_Aim of the exercise_:
Please keep to the lines below from the one with "[417,795,464,808] three ->" through the one with "[50,823,226,840] greedy_sv_indels ->", and restate them word for word, ends included.

### Data extracts

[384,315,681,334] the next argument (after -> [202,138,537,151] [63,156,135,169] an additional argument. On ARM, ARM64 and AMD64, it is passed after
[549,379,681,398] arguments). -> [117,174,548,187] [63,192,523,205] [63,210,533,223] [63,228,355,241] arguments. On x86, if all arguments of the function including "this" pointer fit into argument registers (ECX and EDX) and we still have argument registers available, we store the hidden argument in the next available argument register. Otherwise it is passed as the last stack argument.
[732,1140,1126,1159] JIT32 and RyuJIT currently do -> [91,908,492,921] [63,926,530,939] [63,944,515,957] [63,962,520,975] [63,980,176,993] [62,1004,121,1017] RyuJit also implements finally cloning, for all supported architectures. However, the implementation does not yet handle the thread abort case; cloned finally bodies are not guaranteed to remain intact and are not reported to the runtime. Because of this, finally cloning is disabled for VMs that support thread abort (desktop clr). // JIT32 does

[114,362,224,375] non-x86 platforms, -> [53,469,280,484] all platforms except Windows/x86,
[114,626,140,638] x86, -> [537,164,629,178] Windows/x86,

######
### Data extracts

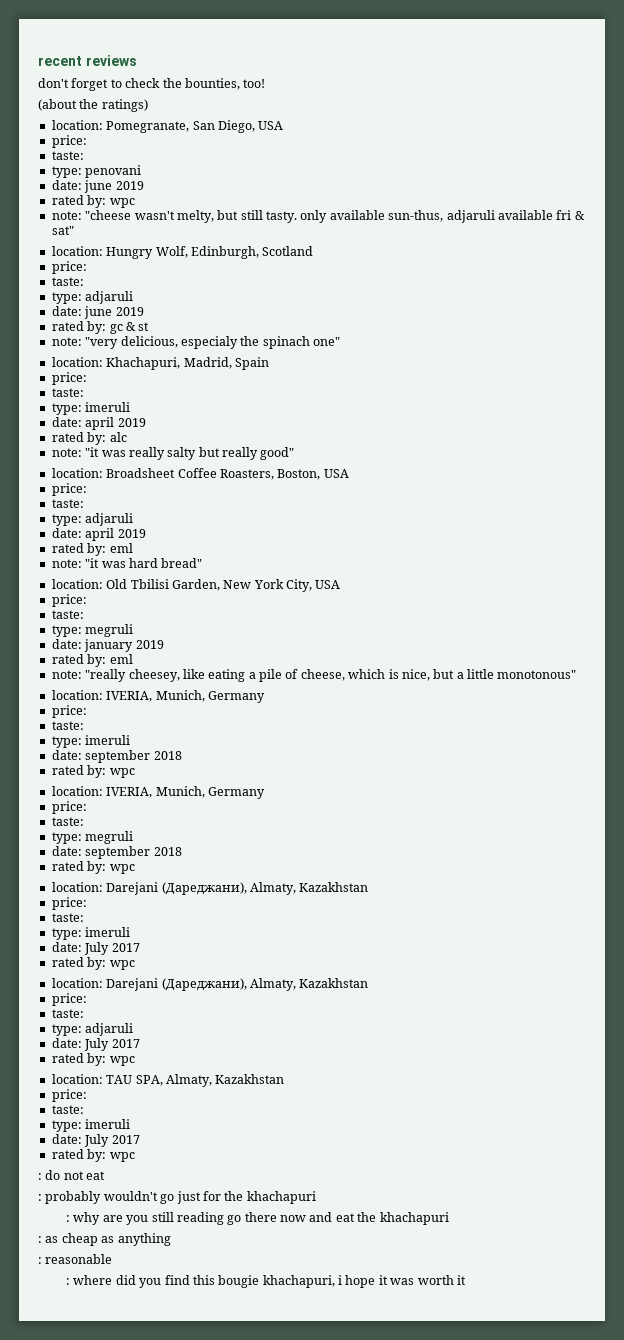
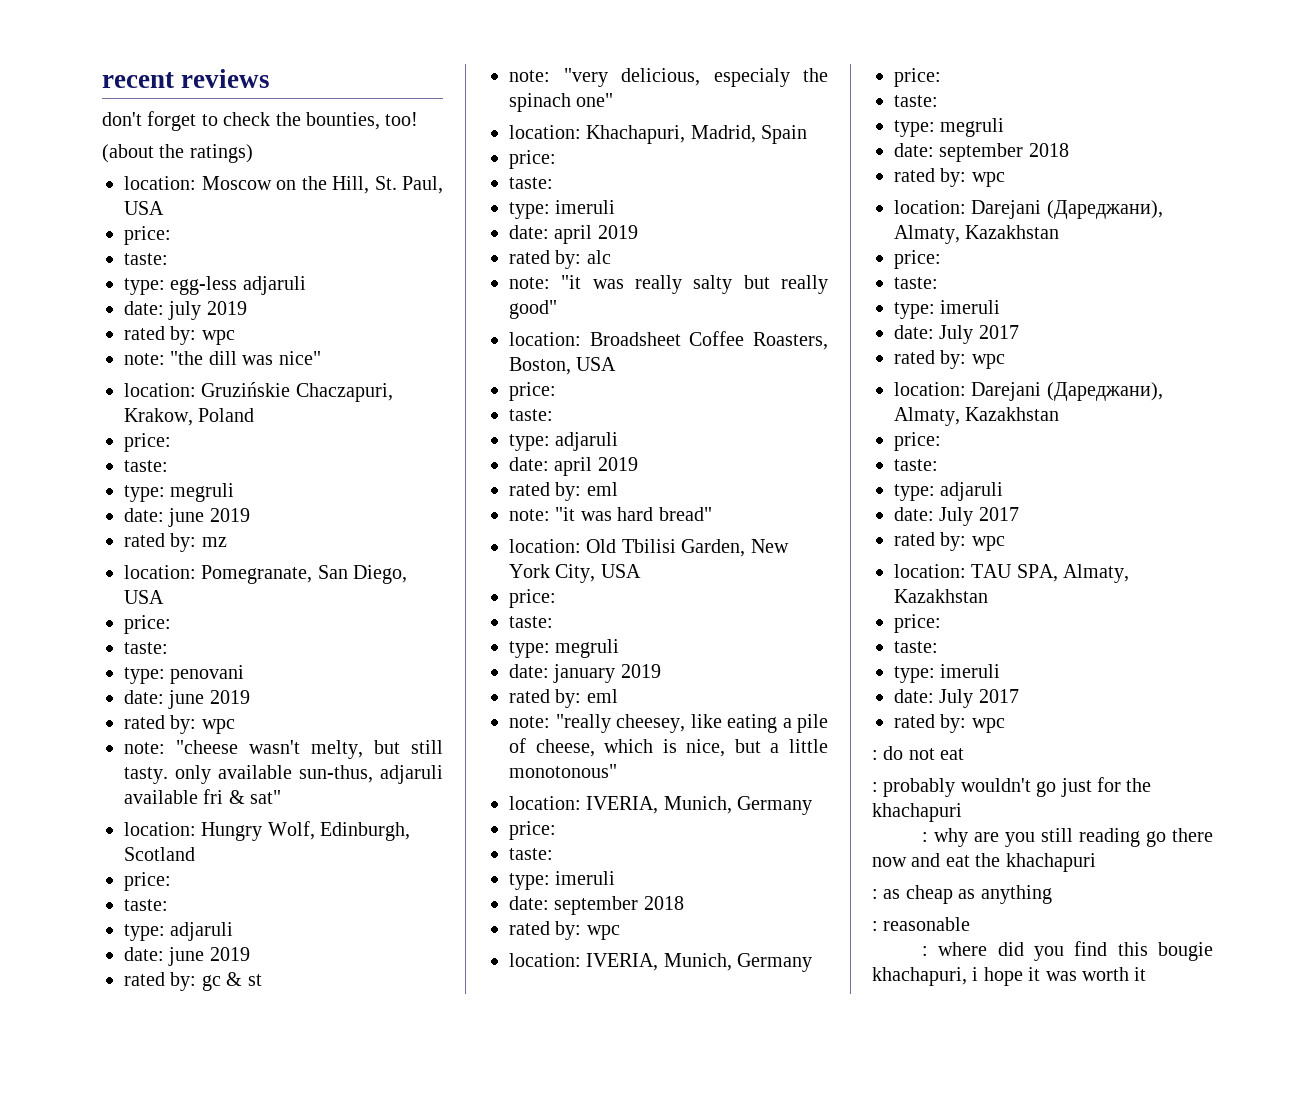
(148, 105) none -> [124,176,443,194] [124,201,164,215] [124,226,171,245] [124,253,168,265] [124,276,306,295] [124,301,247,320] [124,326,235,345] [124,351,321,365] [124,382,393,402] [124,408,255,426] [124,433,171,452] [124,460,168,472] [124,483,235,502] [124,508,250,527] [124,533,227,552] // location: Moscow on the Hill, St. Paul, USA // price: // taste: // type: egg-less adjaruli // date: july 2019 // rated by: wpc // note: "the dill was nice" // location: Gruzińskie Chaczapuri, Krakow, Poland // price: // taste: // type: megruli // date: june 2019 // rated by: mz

######
### Data extracts

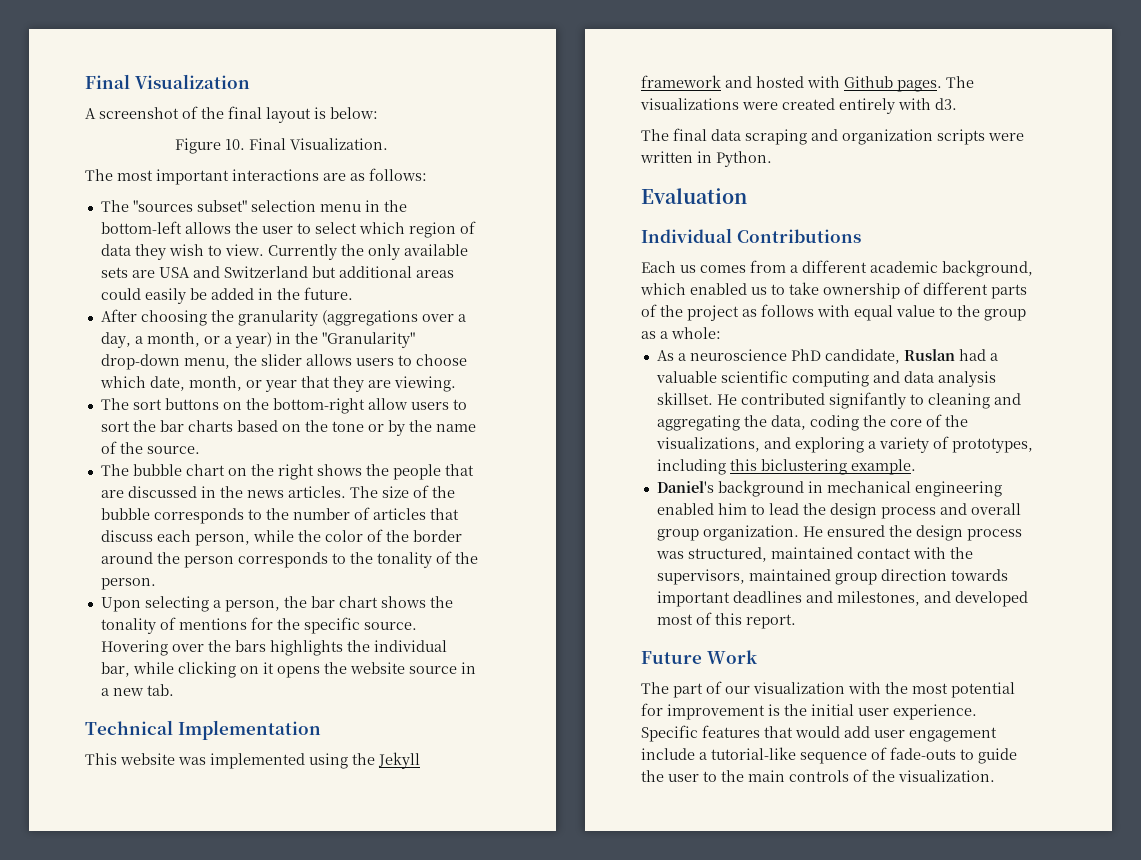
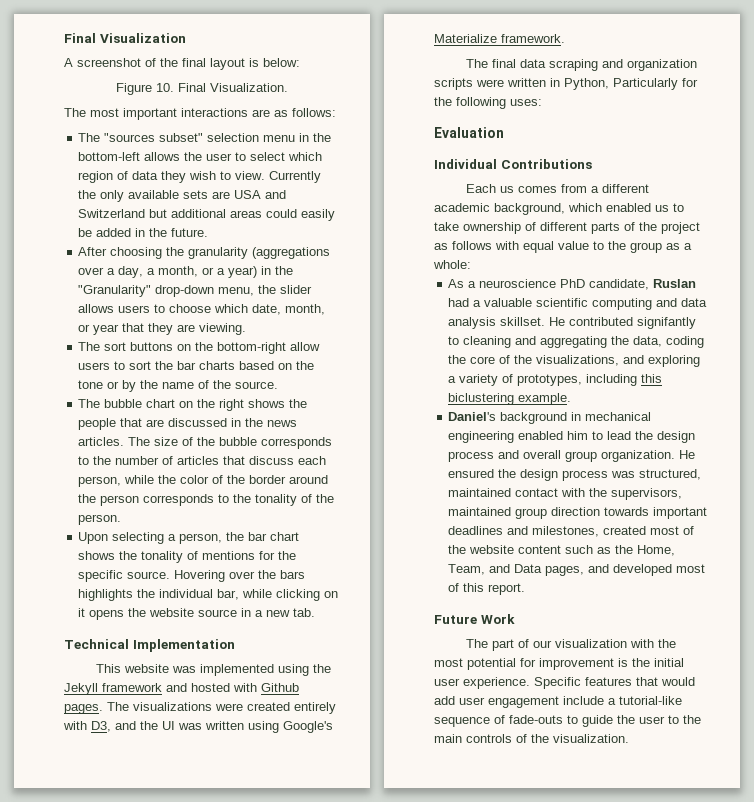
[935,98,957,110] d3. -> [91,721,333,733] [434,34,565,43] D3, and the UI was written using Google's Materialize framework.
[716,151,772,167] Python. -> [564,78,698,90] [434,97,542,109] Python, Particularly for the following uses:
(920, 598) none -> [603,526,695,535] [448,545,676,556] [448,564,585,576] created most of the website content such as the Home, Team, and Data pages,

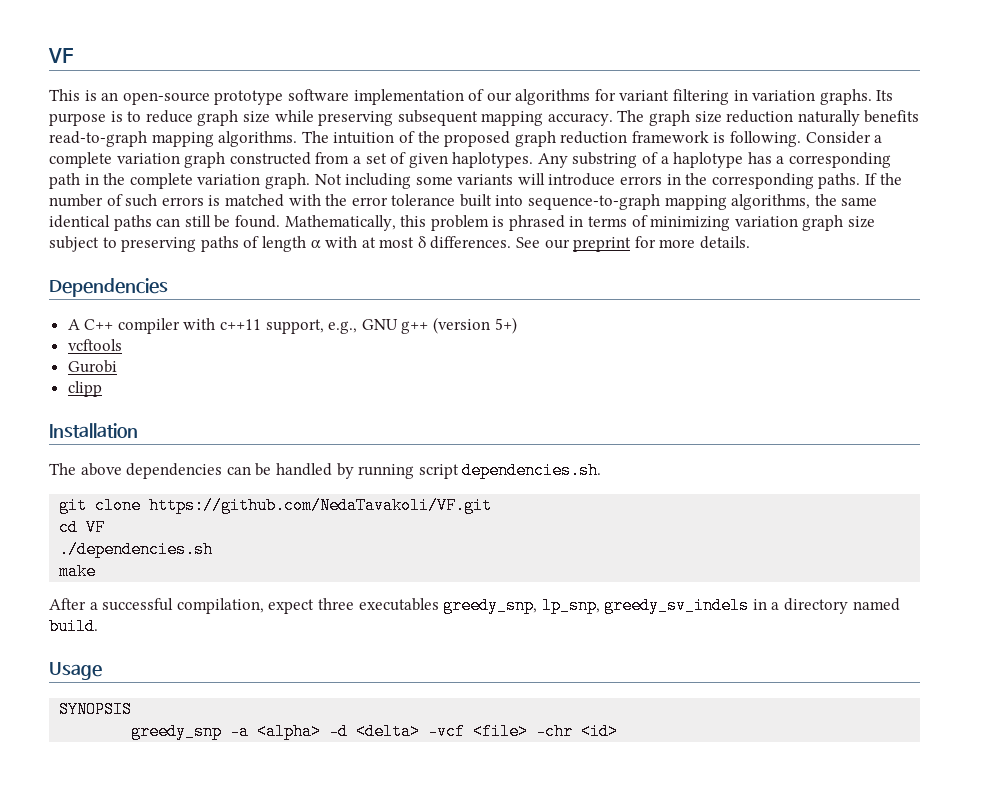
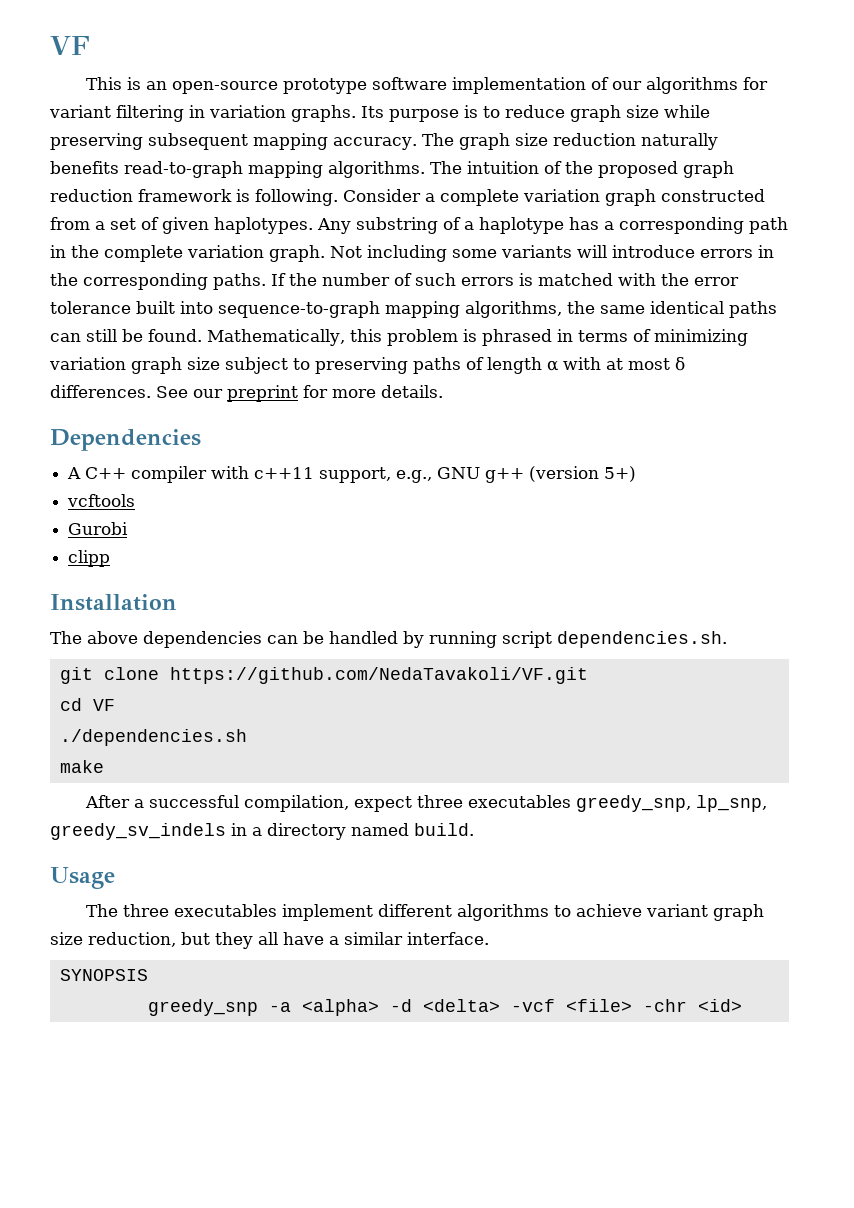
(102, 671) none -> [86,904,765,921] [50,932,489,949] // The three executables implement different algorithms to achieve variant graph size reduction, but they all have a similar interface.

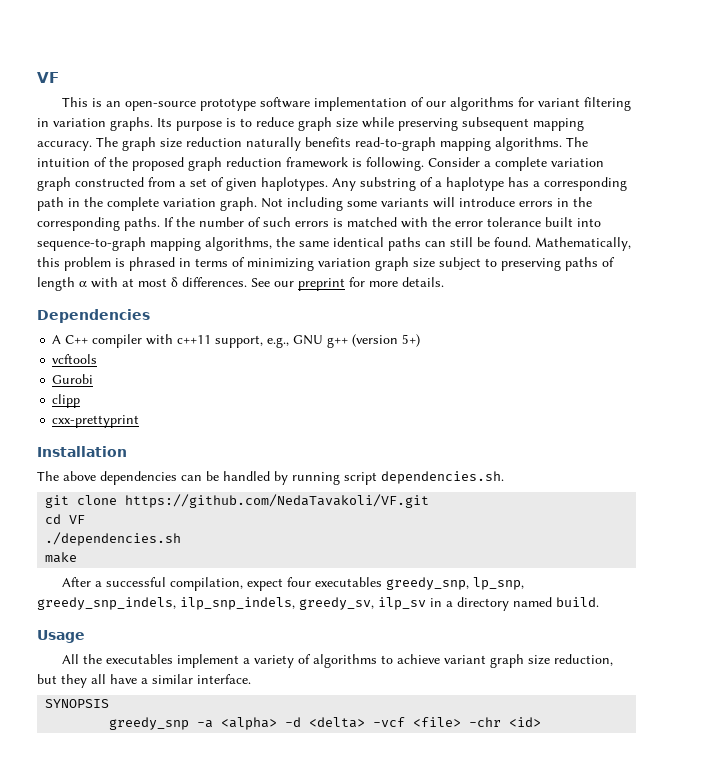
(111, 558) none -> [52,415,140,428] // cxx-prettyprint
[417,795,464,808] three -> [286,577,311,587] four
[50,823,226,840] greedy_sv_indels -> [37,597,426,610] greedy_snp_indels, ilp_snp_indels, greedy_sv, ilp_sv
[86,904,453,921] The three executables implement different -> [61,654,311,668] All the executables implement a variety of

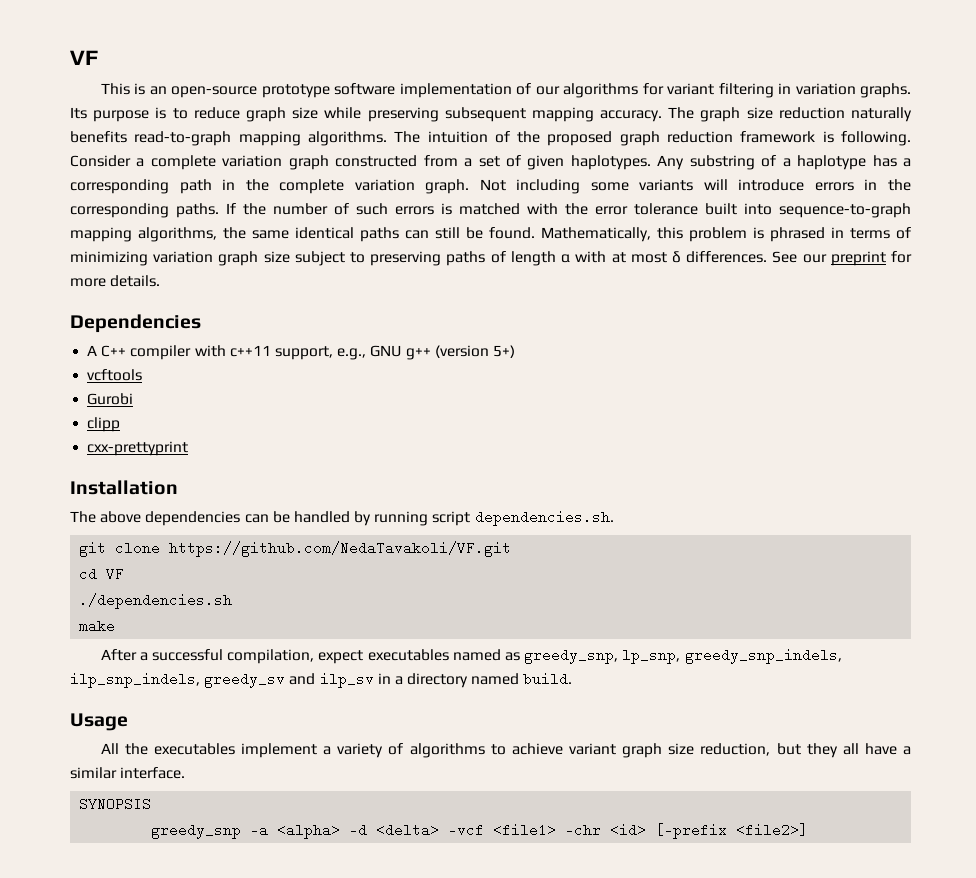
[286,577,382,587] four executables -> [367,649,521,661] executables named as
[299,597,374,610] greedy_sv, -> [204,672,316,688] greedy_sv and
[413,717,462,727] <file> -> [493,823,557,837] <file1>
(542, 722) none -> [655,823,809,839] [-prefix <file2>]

######

_Written solution_:
[417,795,464,808] three -> [286,577,311,587] four
[50,823,226,840] greedy_sv_indels -> [37,597,426,610] greedy_snp_indels, ilp_snp_indels, greedy_sv, ilp_sv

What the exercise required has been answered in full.